▶ **What needs to be done**: Please give back the listing exactly, without any of its pictures.

▶ **Extracted data**:
◇ ◇ ◇

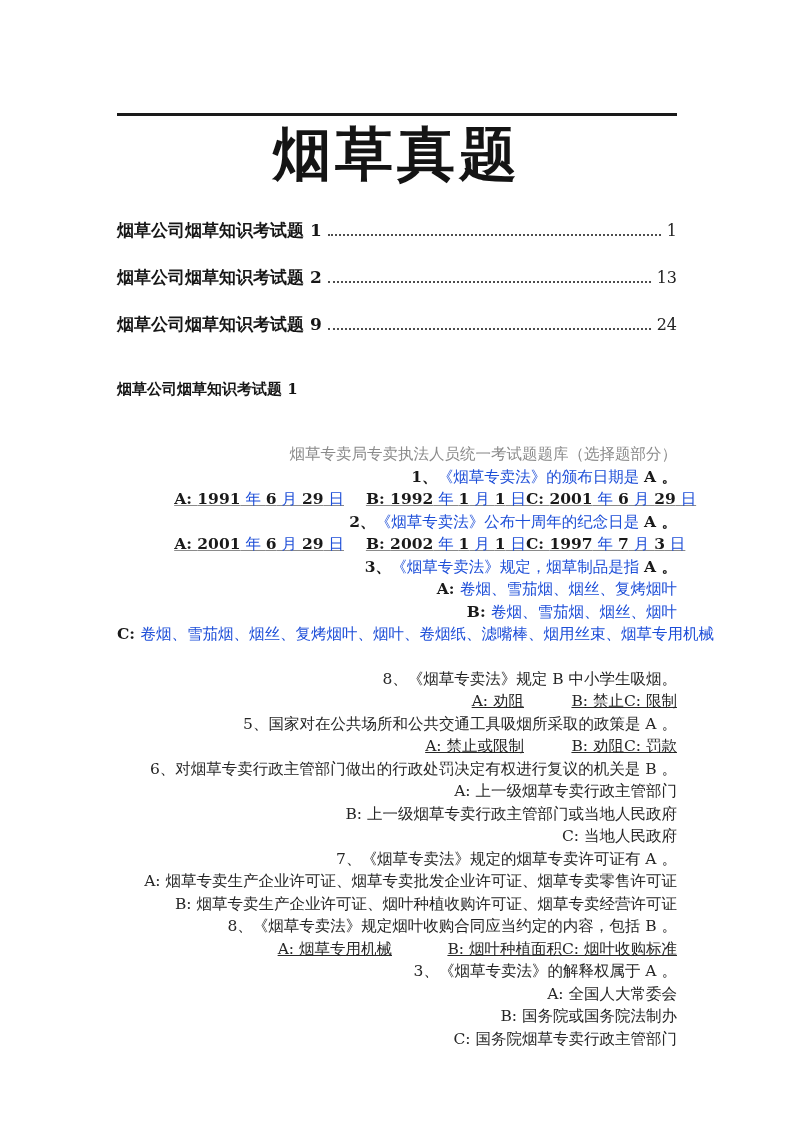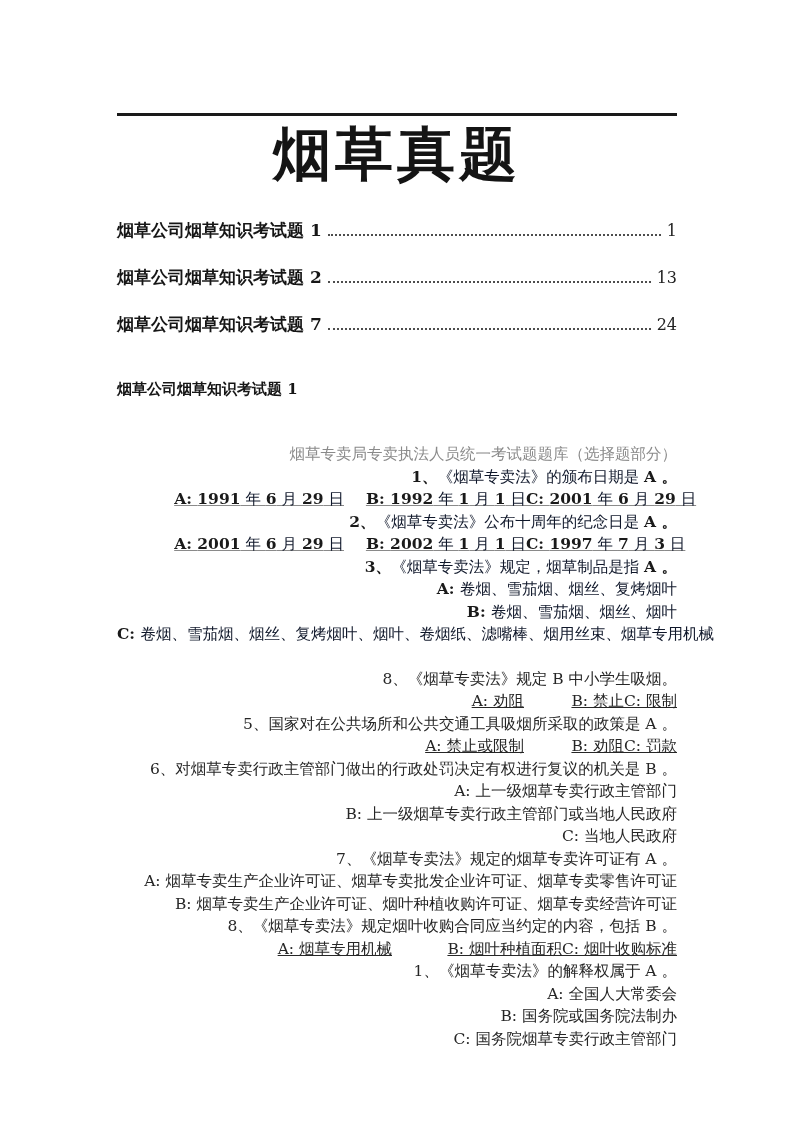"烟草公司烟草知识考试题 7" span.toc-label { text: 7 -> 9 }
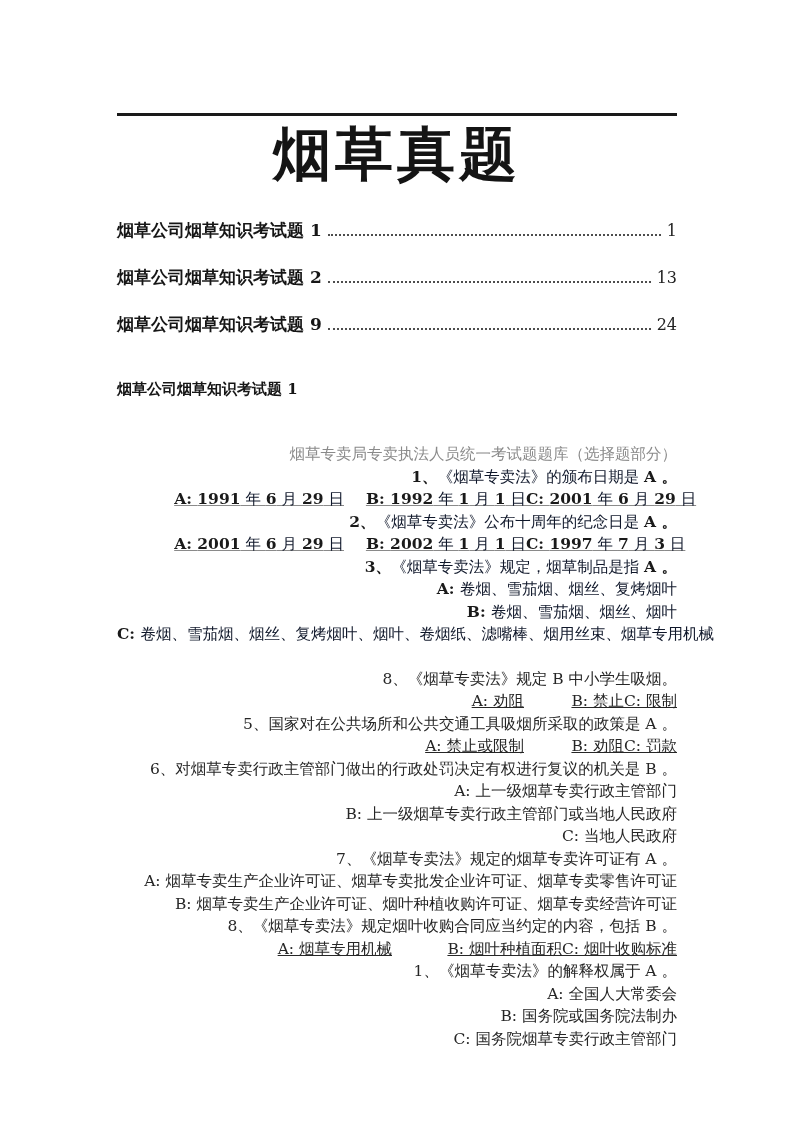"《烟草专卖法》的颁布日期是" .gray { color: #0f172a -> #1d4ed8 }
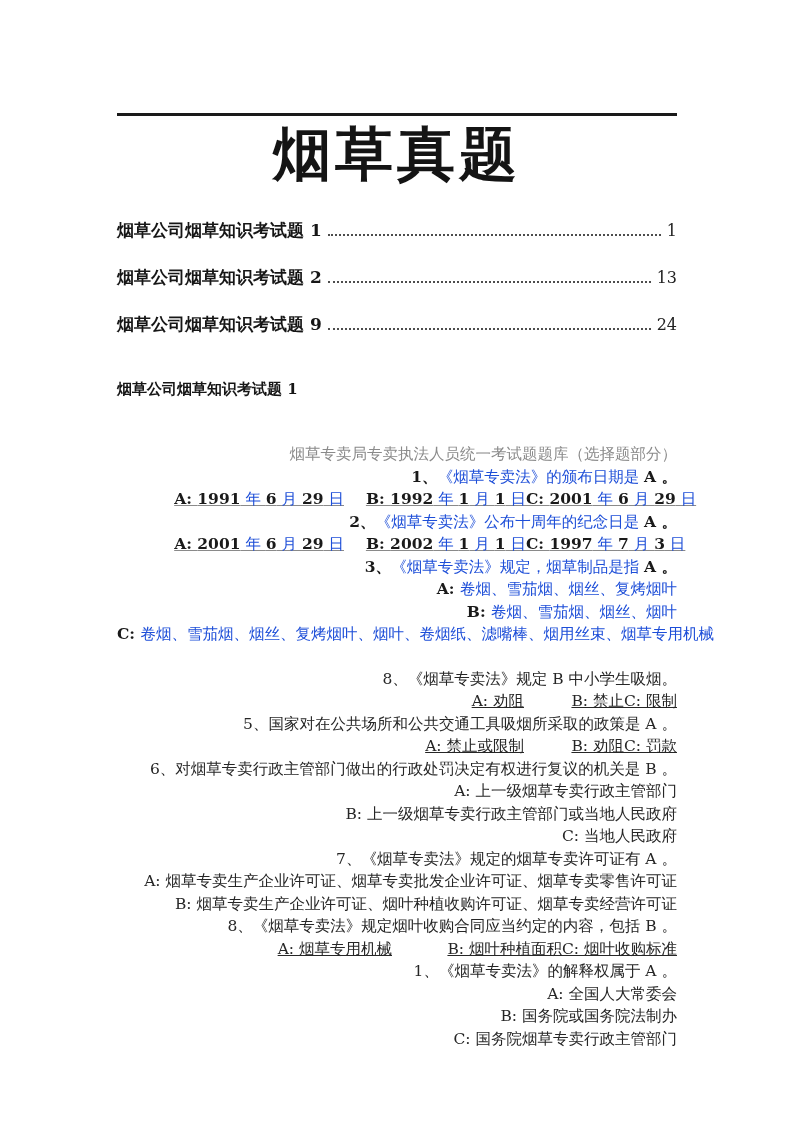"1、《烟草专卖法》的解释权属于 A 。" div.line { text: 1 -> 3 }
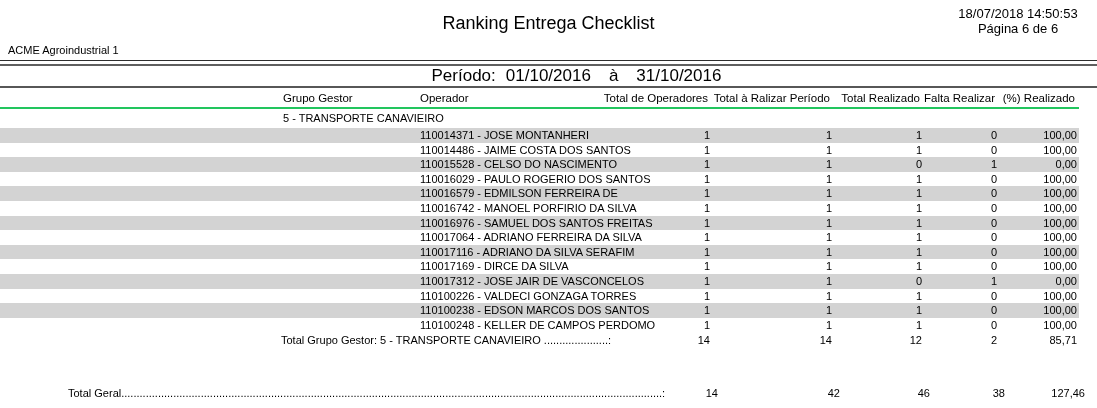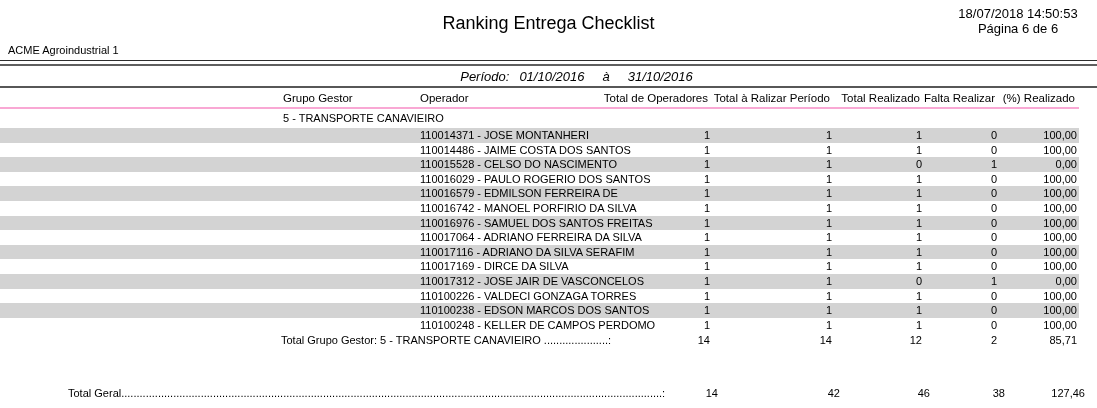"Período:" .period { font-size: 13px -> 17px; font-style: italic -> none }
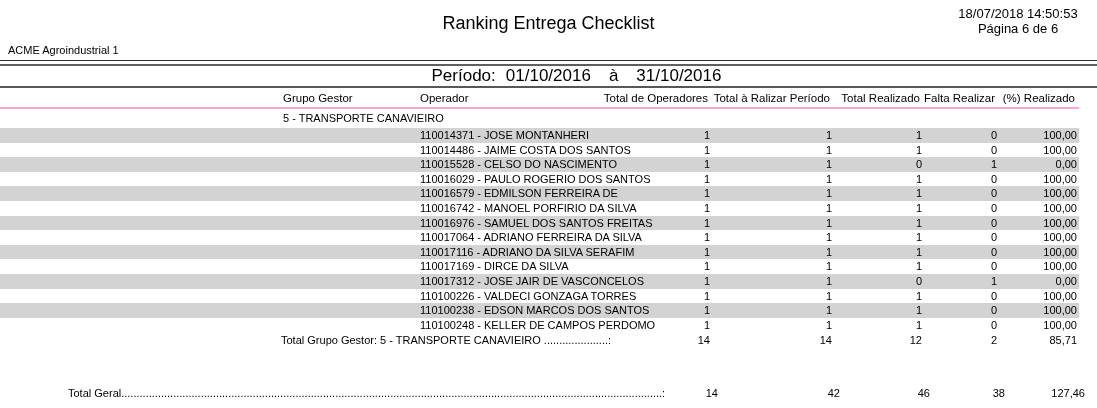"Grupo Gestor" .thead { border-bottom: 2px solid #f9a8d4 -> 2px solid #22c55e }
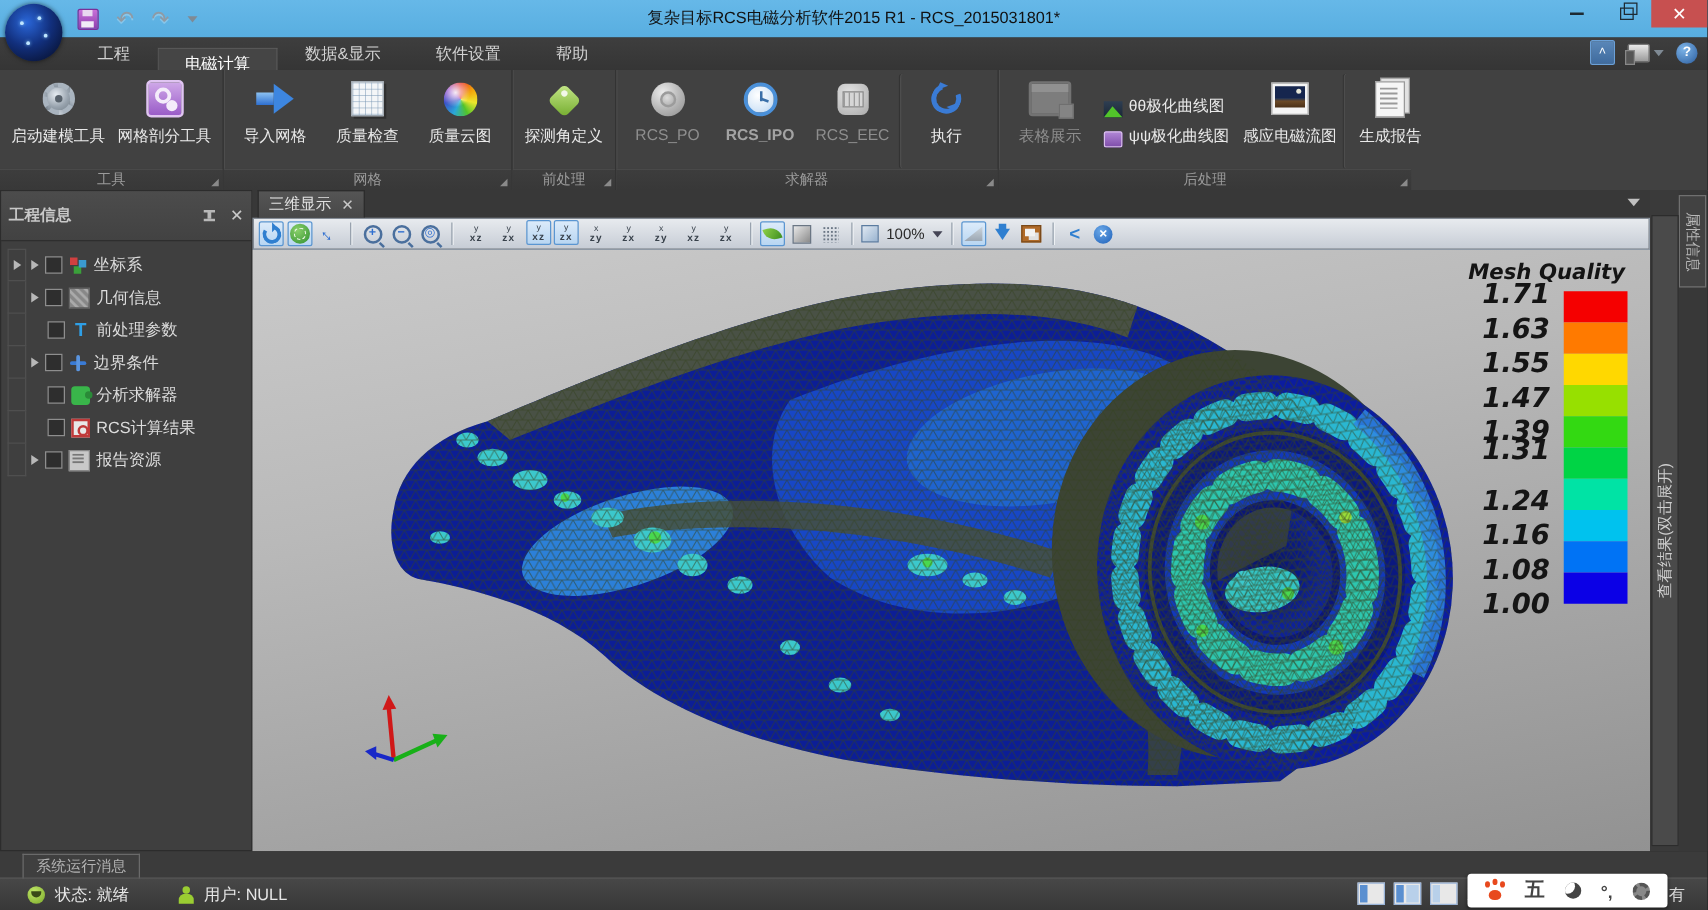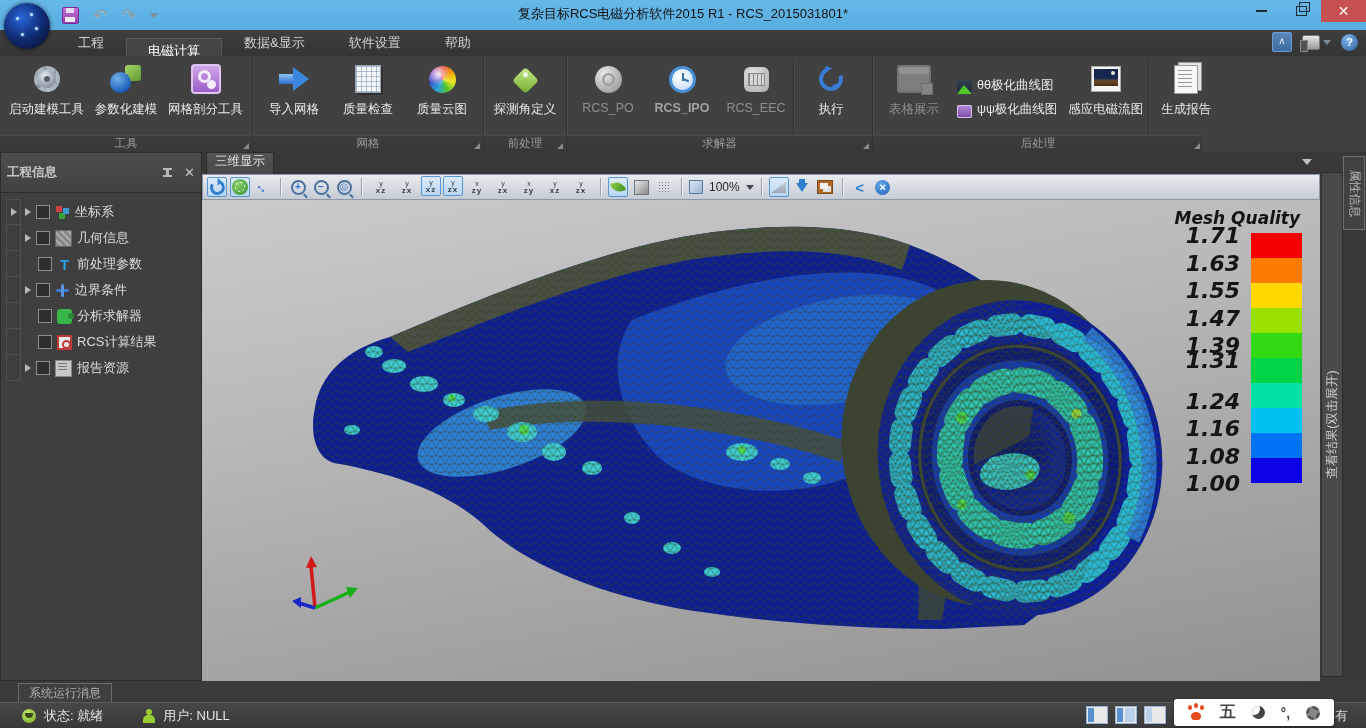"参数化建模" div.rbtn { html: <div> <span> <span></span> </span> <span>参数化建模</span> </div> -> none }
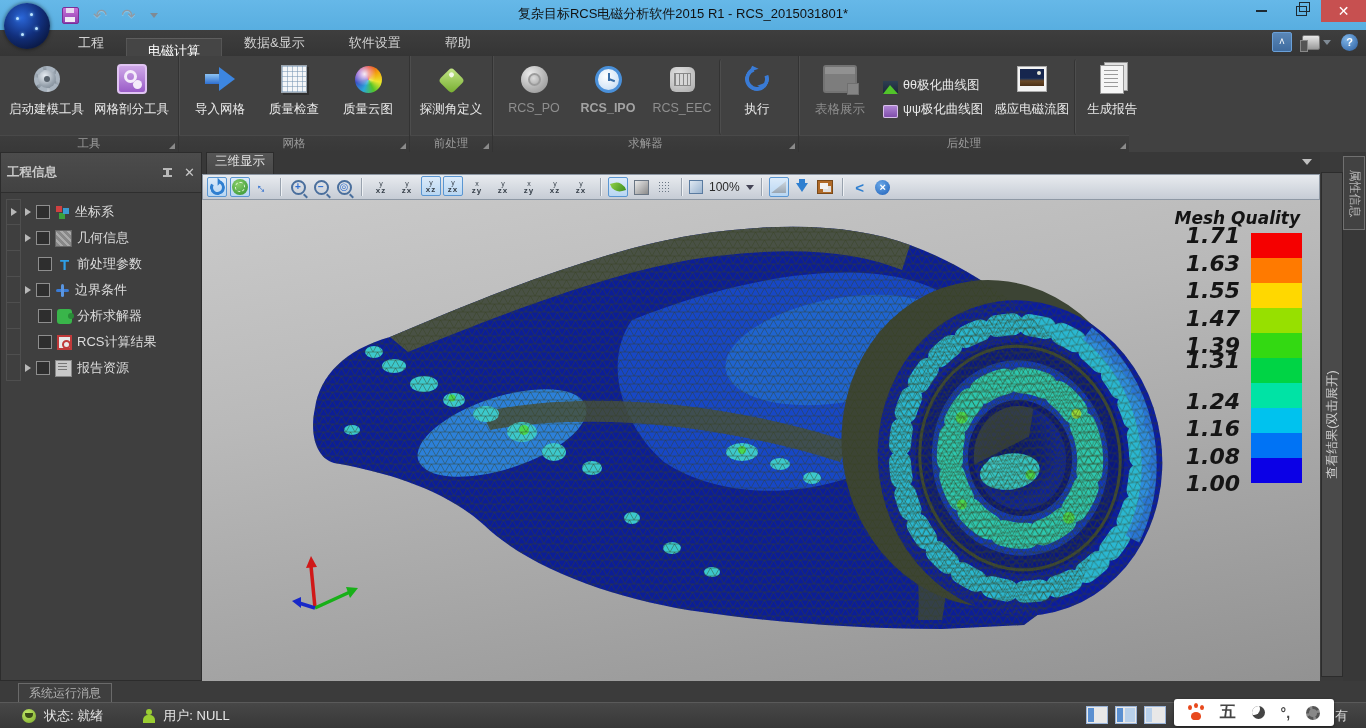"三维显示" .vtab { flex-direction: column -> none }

◇ ◇ ◇

▶ **Exercise output**:
"烟草公司烟草知识考试题 7" span.toc-label { text: 7 -> 9 }
"《烟草专卖法》的颁布日期是" .gray { color: #0f172a -> #1d4ed8 }
"1、《烟草专卖法》的解释权属于 A 。" div.line { text: 1 -> 3 }
"Período:" .period { font-size: 13px -> 17px; font-style: italic -> none }
"Grupo Gestor" .thead { border-bottom: 2px solid #f9a8d4 -> 2px solid #22c55e }
"参数化建模" div.rbtn { html: <div> <span> <span></span> </span> <span>参数化建模</span> </div> -> none }
"三维显示" .vtab { flex-direction: column -> none }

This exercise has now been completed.